Alors que les embûches se multiplient sur le chemin du « grand débat » qui doit être lancé la semaine prochaine, Edouard Philippe se veut confiant. « Nous serons prêts, nous croyons à ce débat », a-t-il lancé, mercredi 9 janvier, à la sortie du séminaire gouvernemental qui se tenait à l’Elysée.

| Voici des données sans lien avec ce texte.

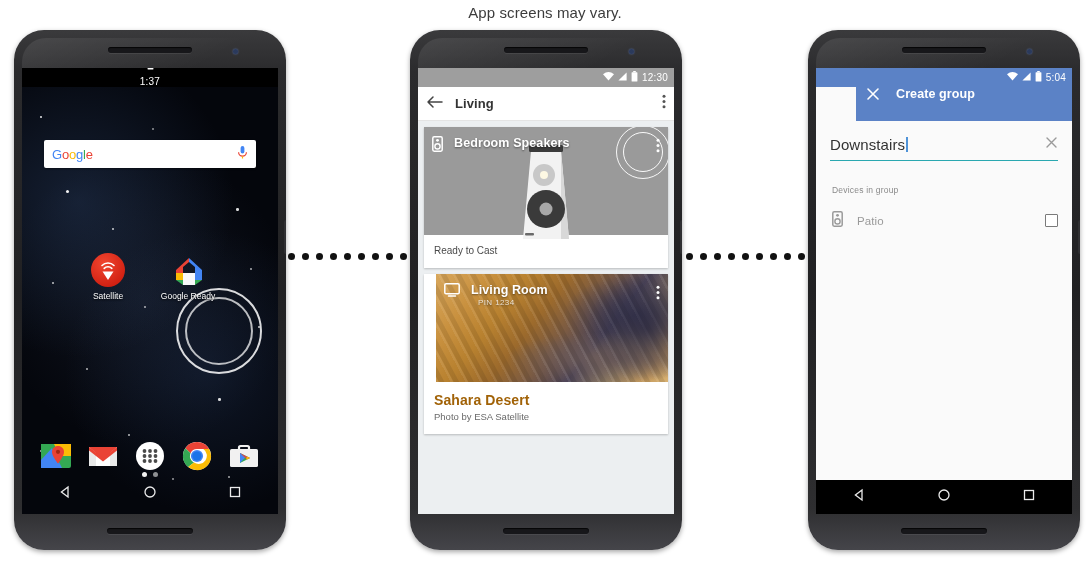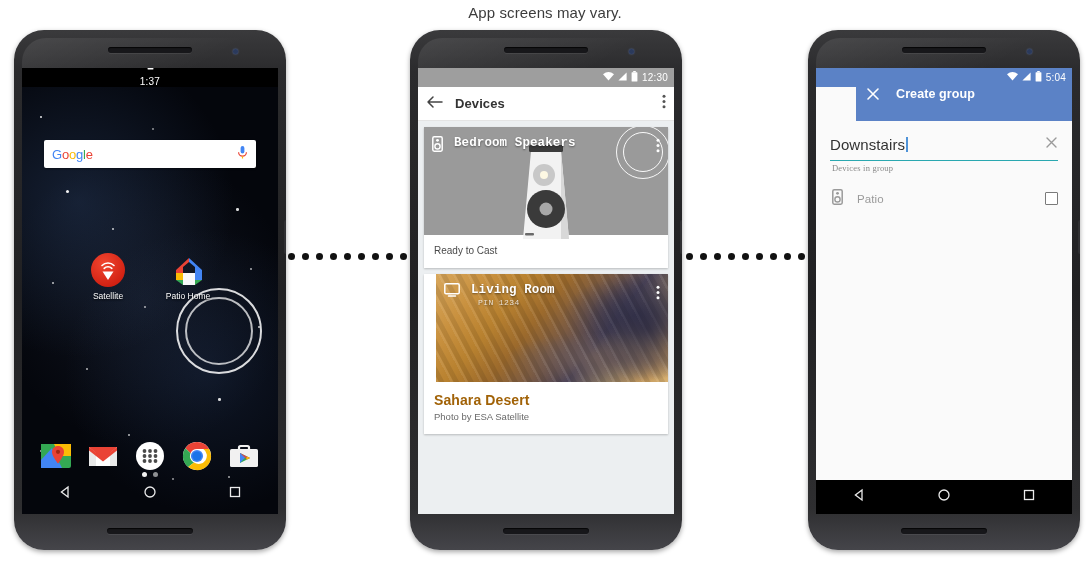"Devices" span.title { text: Devices -> Living }
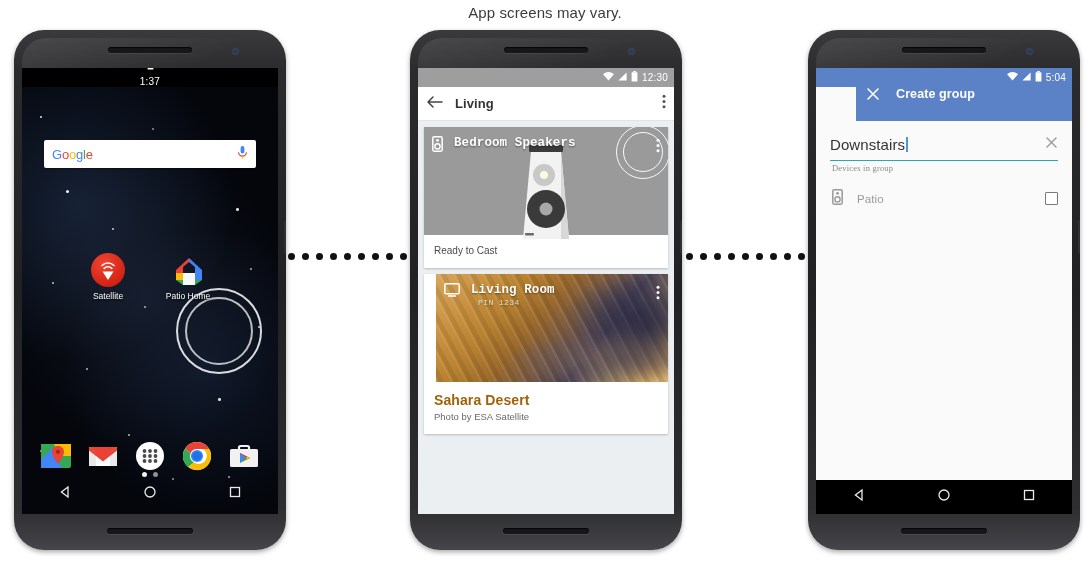"Bedroom Speakers" .card-media { font-family: Liberation Mono, monospace -> none }
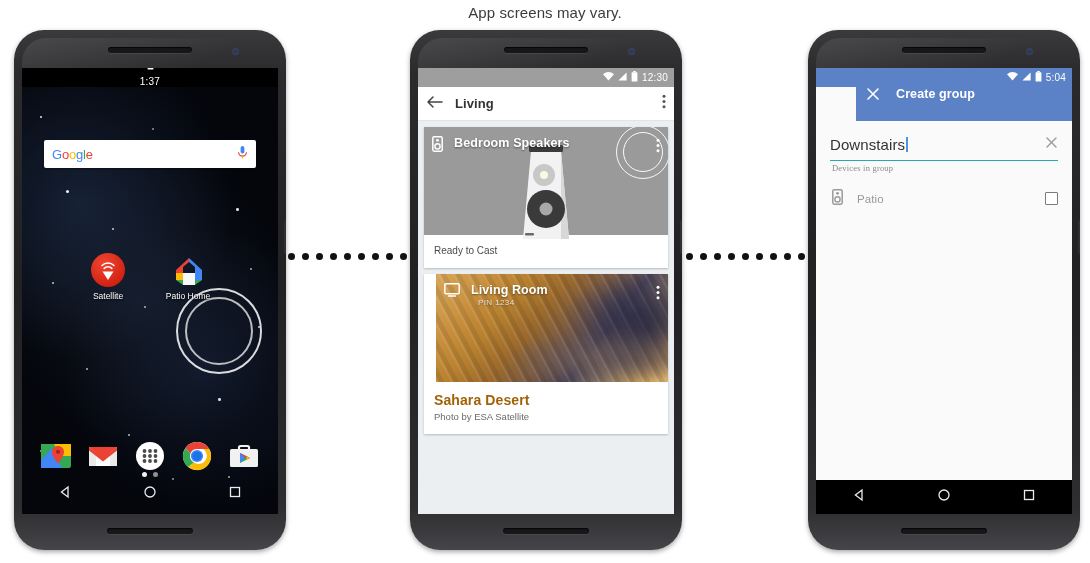"Devices in group" .section-label { font-family: Liberation Serif, serif -> none; margin: 2px 0 6px 16px -> 24px 0 6px 16px }
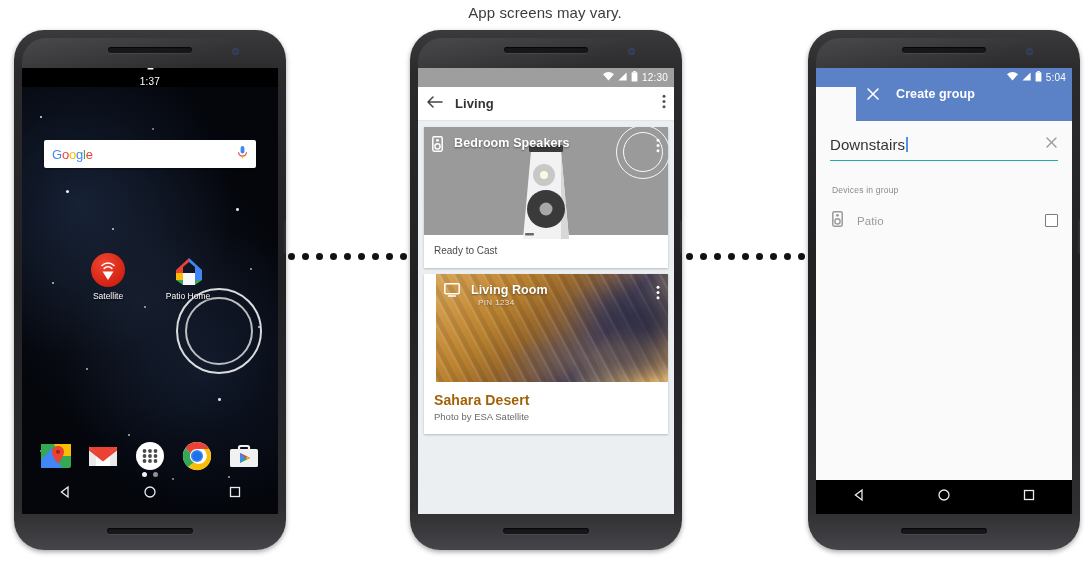"Patio Home" div { text: Patio Home -> Google Ready }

Pourtant, le premier ministre n’était pas un fervent défenseur de l’idée d’une consultation générale, quand celle-ci a germé, fin novembre. « Il a fallu forcer la main de Matignon », confirme un élu de la majorité.
Un temps, l’ancien maire du Havre a d’ailleurs tenté de circonscrire ce débat d’un genre inédit aux seuls sujets de transition écologique, arguant que la contestation des « gilets jaunes » était née de la hausse de la taxe carbone. C’est ce qu’il avait annoncé le 4 décembre. Mais face à une colère qu’il juge plus profonde, Emmanuel Macron a décidé d’élargir les échanges à trois autres thématiques : la fiscalité, la réforme de l’Etat, et aussi la démocratie et la citoyenneté.
Le président de la République est convaincu qu’après l’été et l’automne calamiteux qu’il a traversés, la libération de la parole citoyenne lui permettra de renouer avec le souffle de la « grande marche » qui avait en partie fait le succès de sa campagne en 2017. « Le débat est une volonté du président, et on peut dire que tous autour de lui ne sont pas totalement alignés sur cette décision », juge un proche d’Emmanuel Macron.
Edouard Philippe n’est pas le seul au sein de l’exécutif à se montrer sceptique face à cet objet politique mal identifié. « Tous les ministres n’ont pas la même évaluation des bénéfices et des risques que génère ce débat », constate l’un d’entre eux. En l’occurrence, ceux qui viennent de la droite voient plus ce qu’il y a à perdre qu’à gagner dans l’aventure. « Ils pensent souvent que la Ve République est un monument indépassable et craignent tout élément de modernité », ajoute un macroniste de la première heure.
Gérald Darmanin, ministre des comptes publics, redoute de devoir reprendre, à l’issue du débat, le budget 2019 qui vient d’être voté et que les dix milliards d’euros qu’Emmanuel Macron a accordés aux « gilets jaunes » ont déjà déséquilibré. A l’économie et aux finances, Bruno Le Maire appréhende tout autant les conséquences de l’exercice, alors qu’il s’évertue à convaincre Bruxelles de la crédibilité de la France. « A Bercy, ils sont convaincus qu’on ne peut pas sortir du “grand débat” sans sortir le carnet de chèques », résume un proche du pouvoir.